■ **What you should do**
Please repeat exactly the lines from the one containing "color: #0f766e ->" through the last line of the records below, both included, and leave out any pictures.

■ **Input for this task**

>>

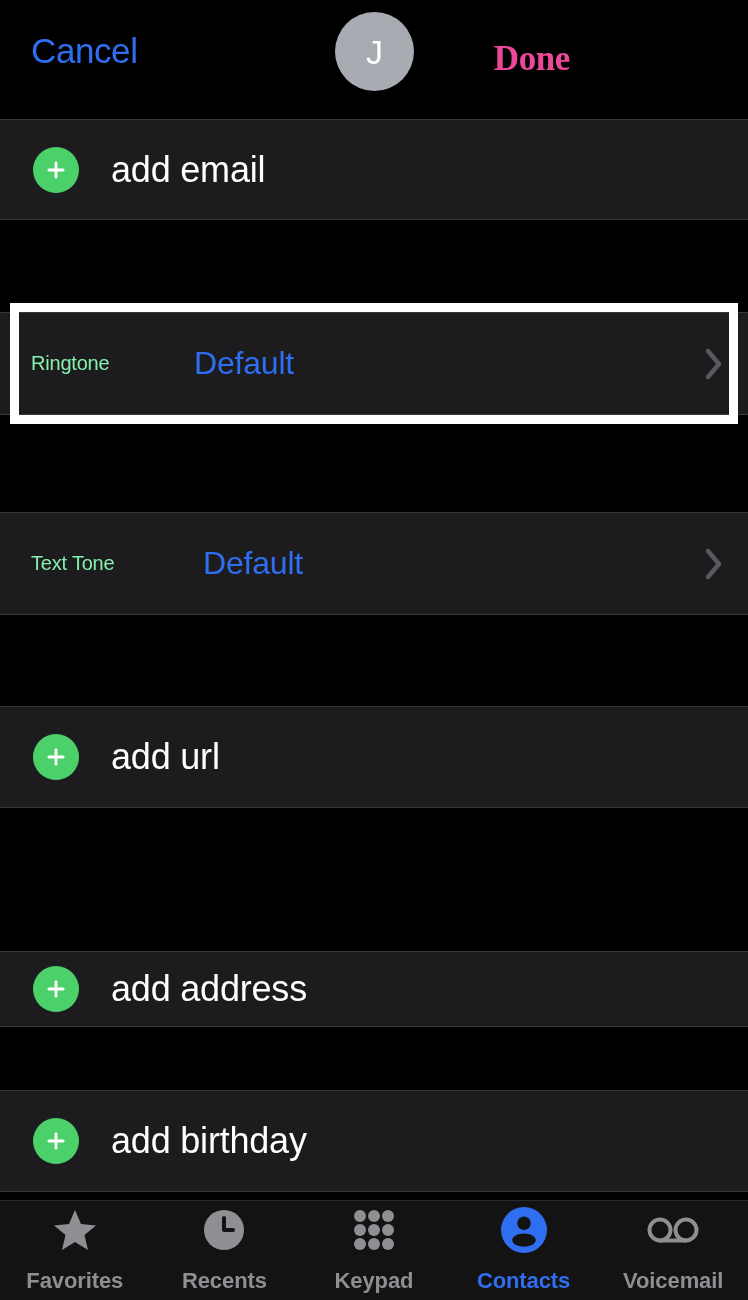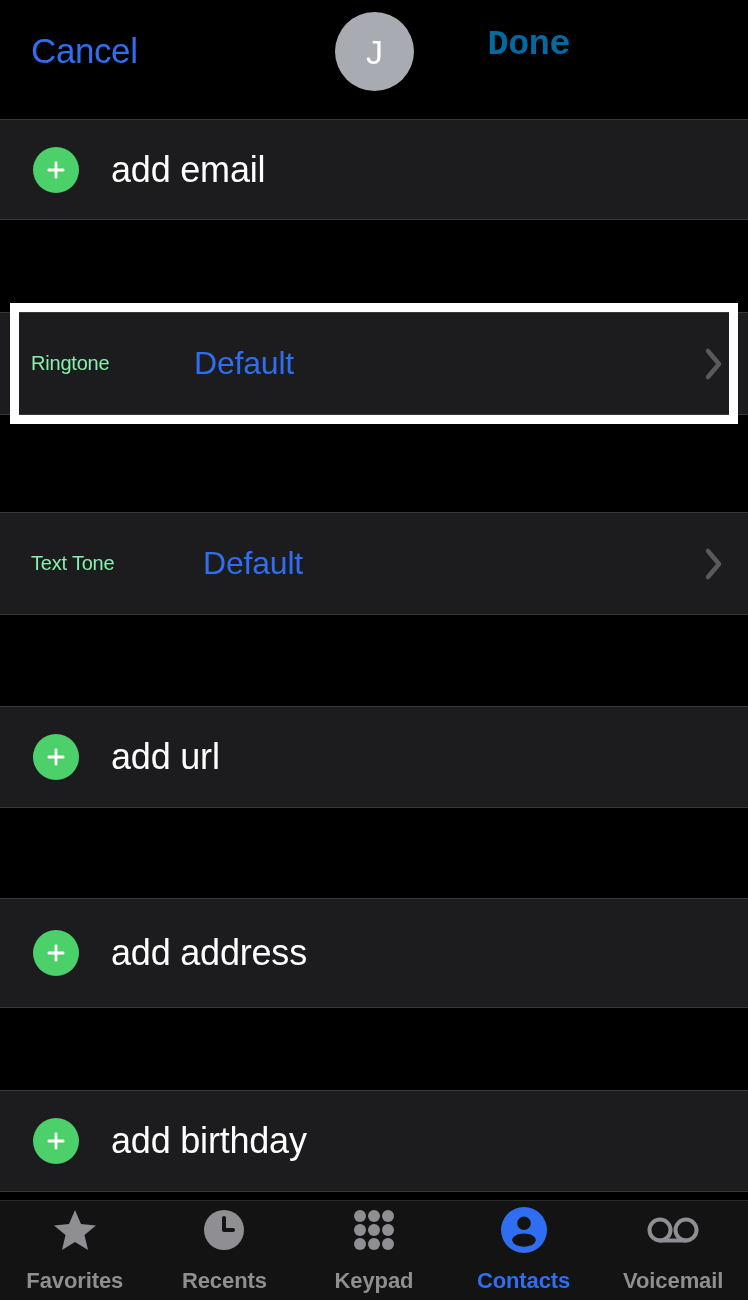"Done" .nav-done { color: #0369a1 -> #ec4899; font-family: Liberation Mono, monospace -> Liberation Serif, serif; top: 24px -> 38px }
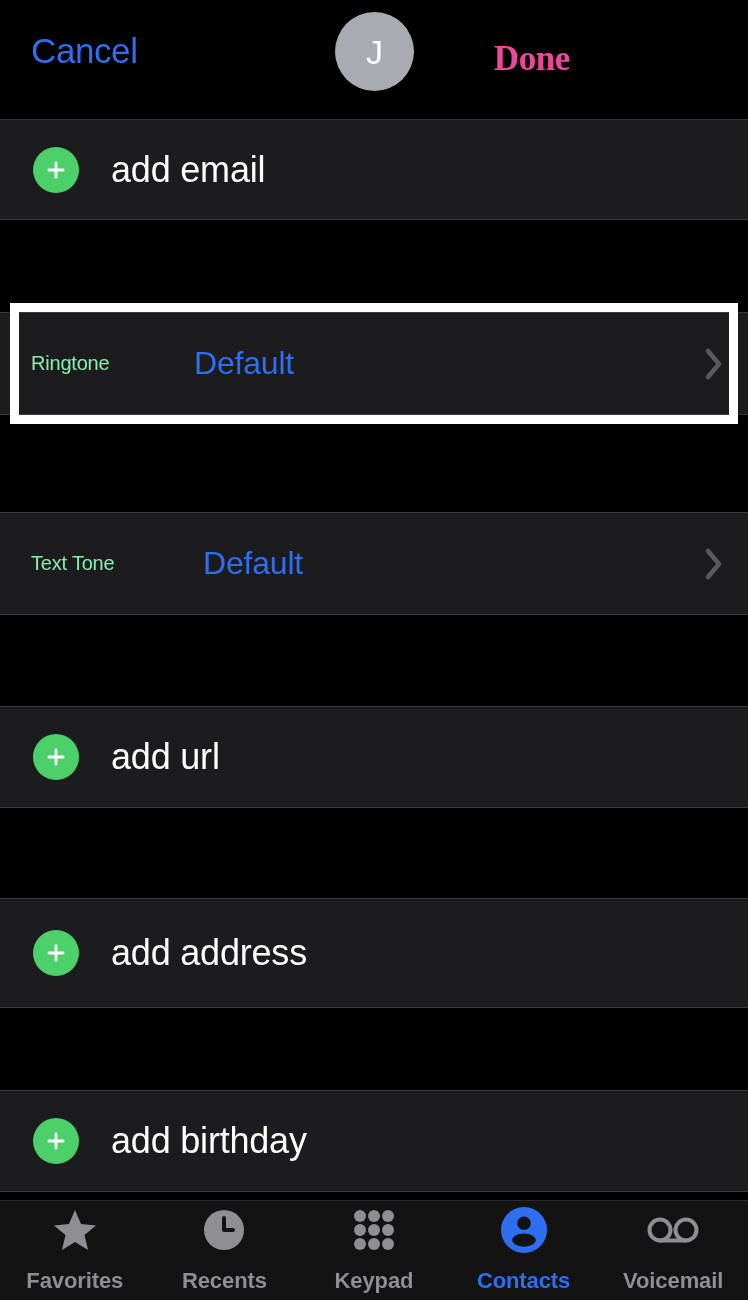"add address" div.row { height: 110px -> 76px; top: 898px -> 951px }
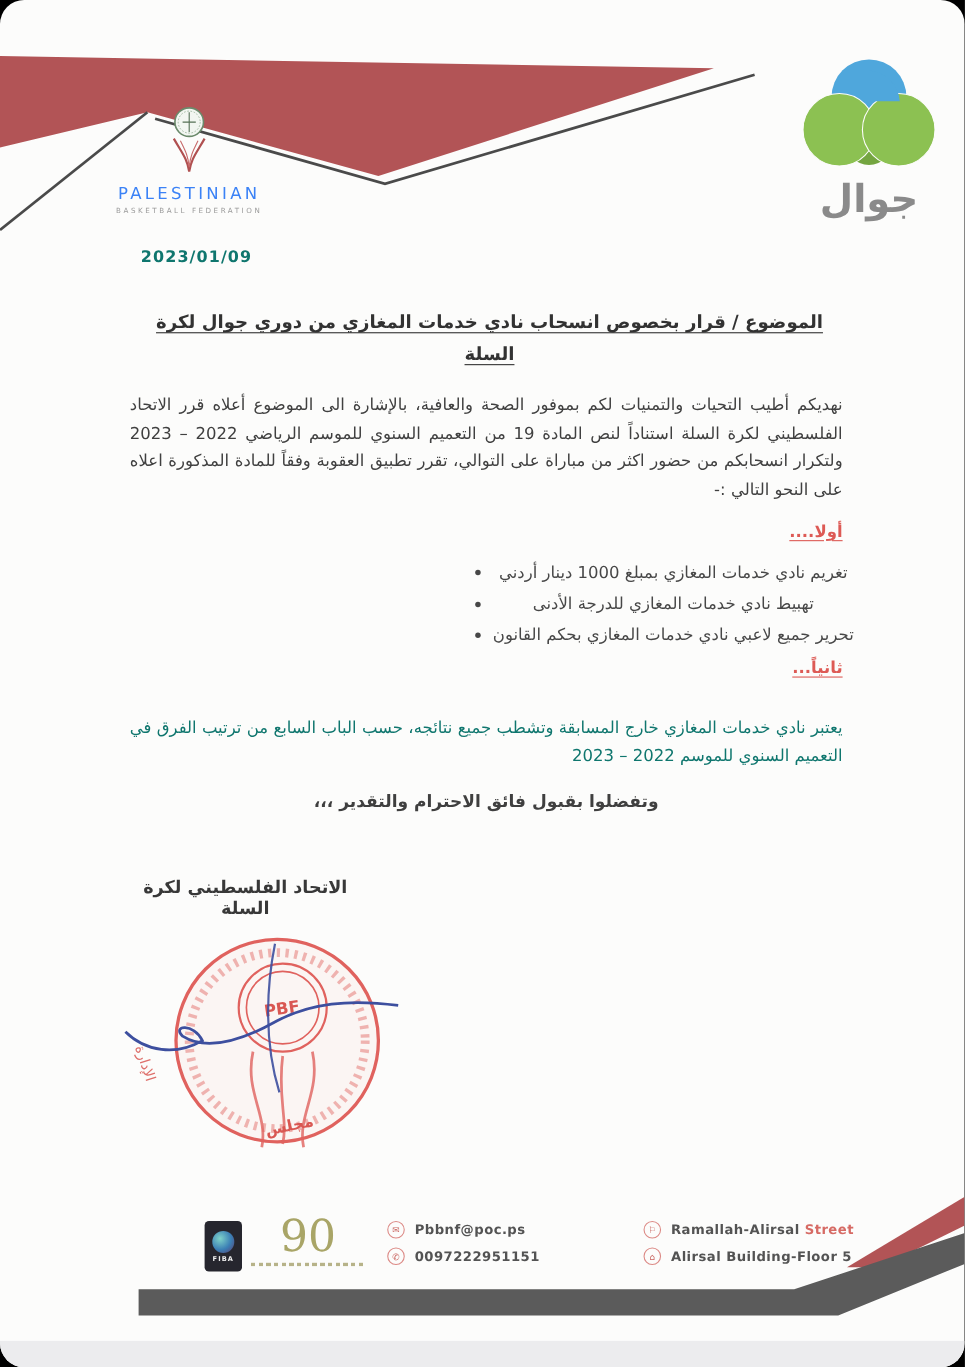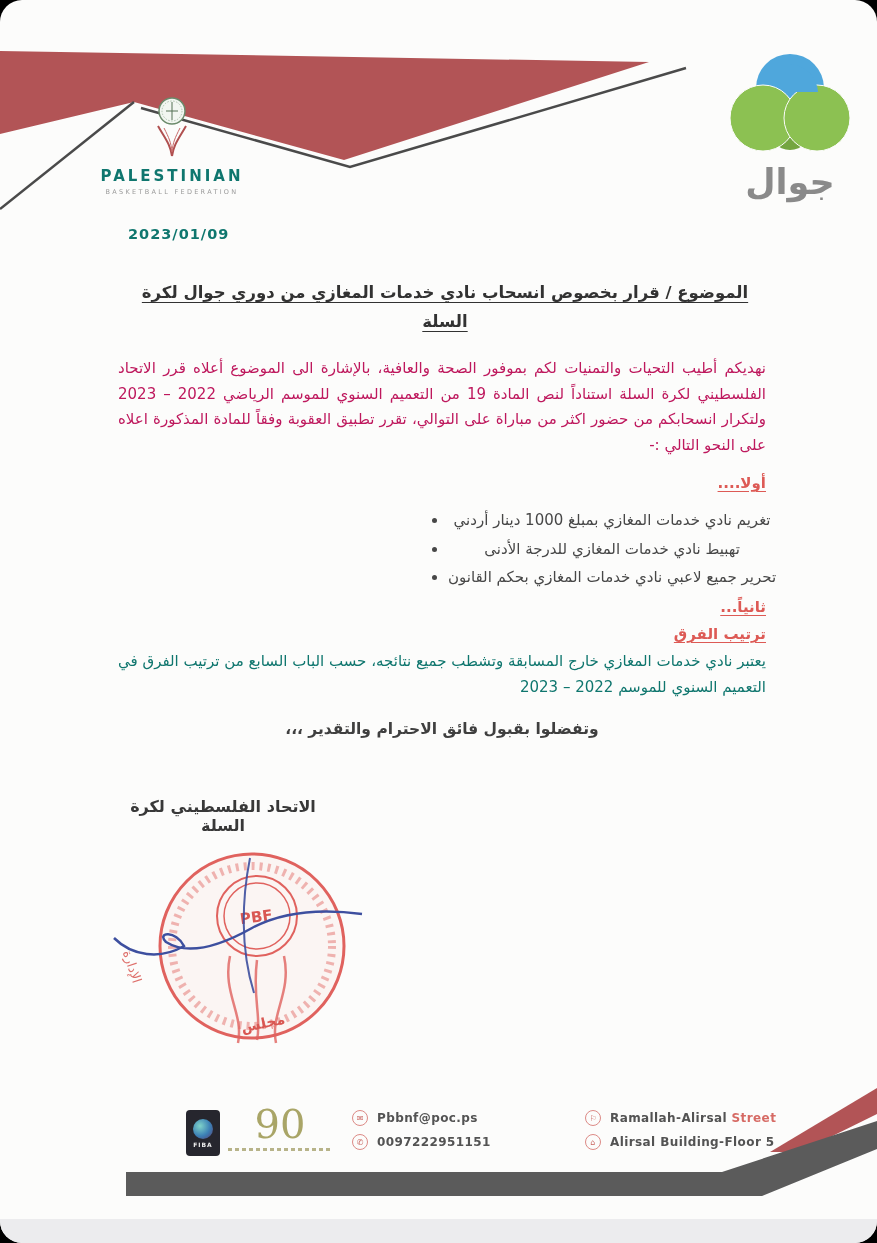"PALESTINIAN" .fed-name { color: #0f766e -> #3b82f6; font-weight: bold -> normal }
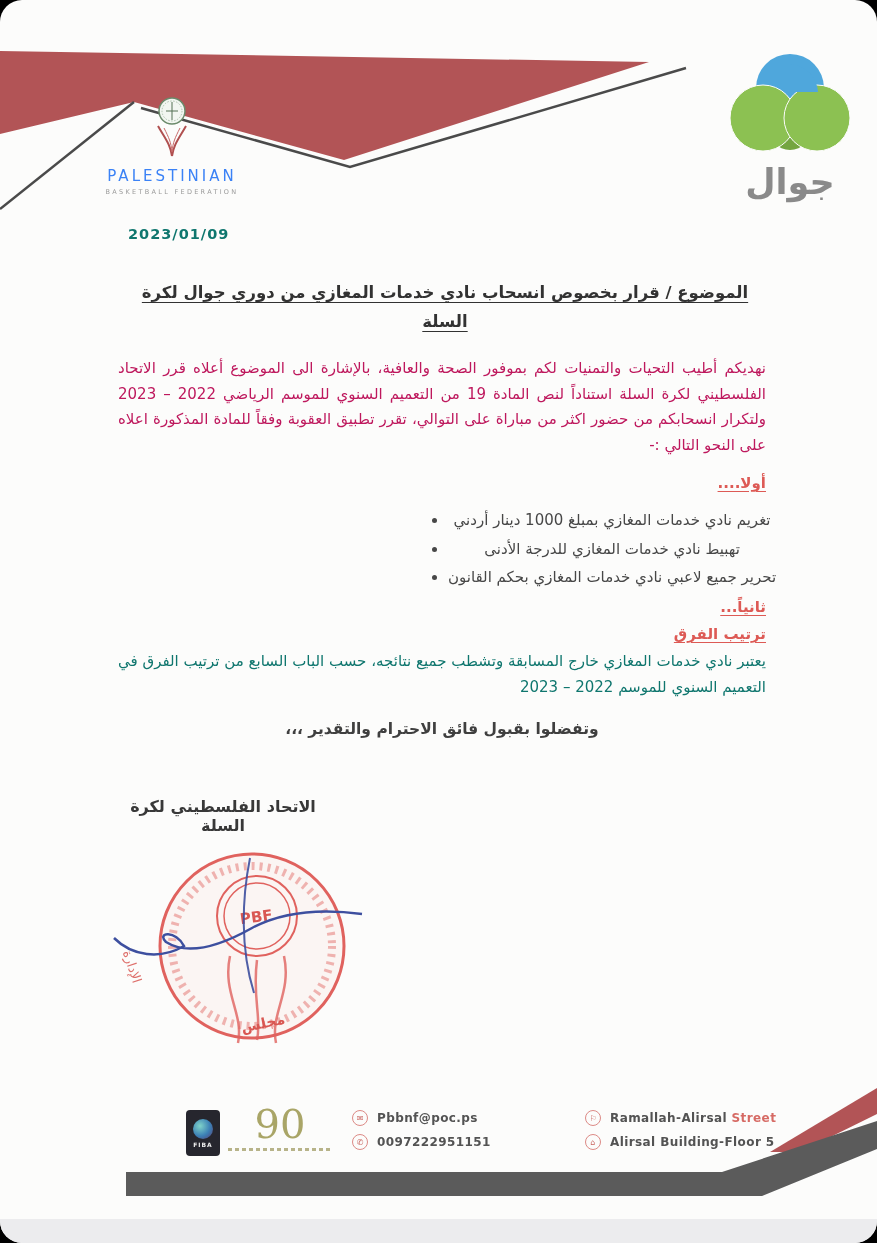"نهديكم أطيب التحيات والتمنيات لكم" .intro { color: #be185d -> #404040 }
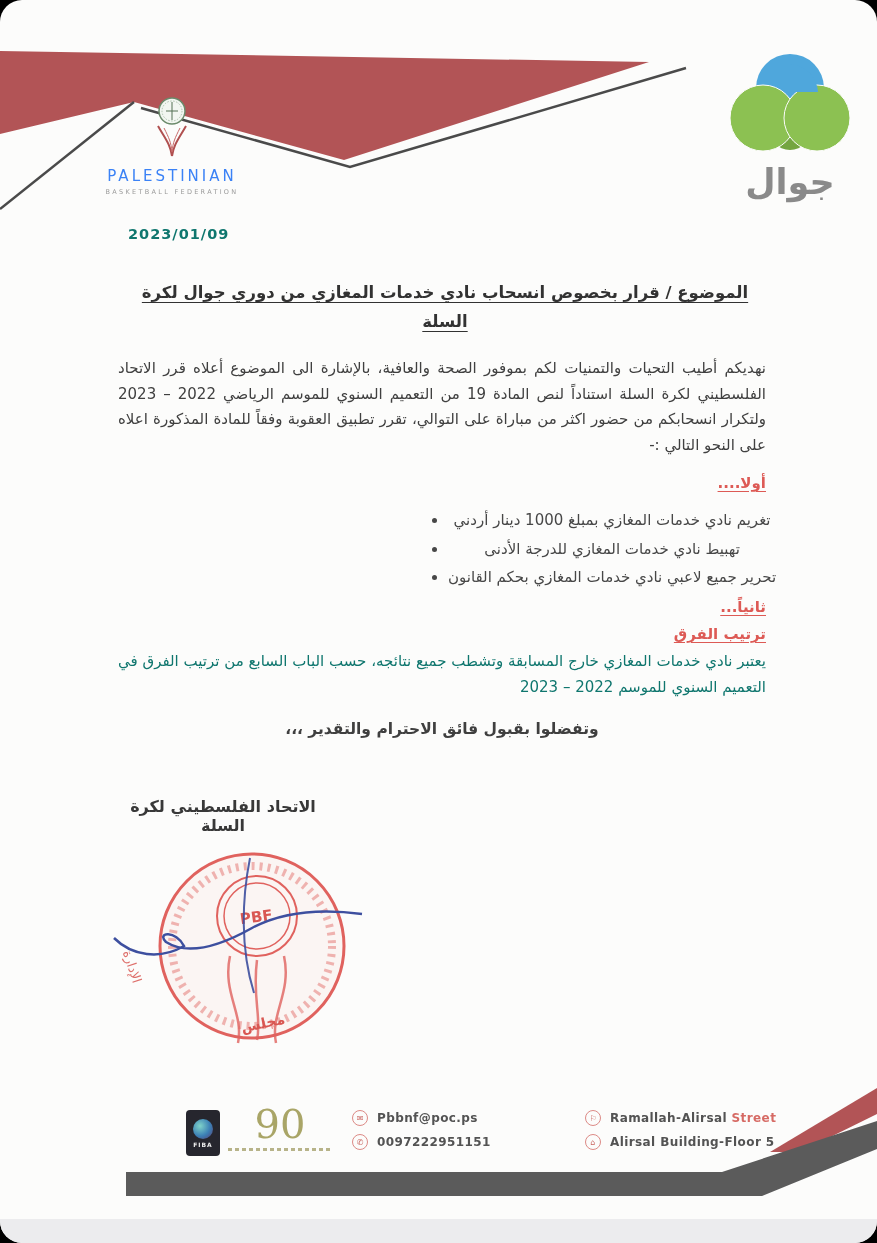"ترتيب الفرق" div { html: <div><span>ترتيب الفرق</span></div> -> none }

<<

■ **Solution**
"PALESTINIAN" .fed-name { color: #0f766e -> #3b82f6; font-weight: bold -> normal }
"نهديكم أطيب التحيات والتمنيات لكم" .intro { color: #be185d -> #404040 }
"ترتيب الفرق" div { html: <div><span>ترتيب الفرق</span></div> -> none }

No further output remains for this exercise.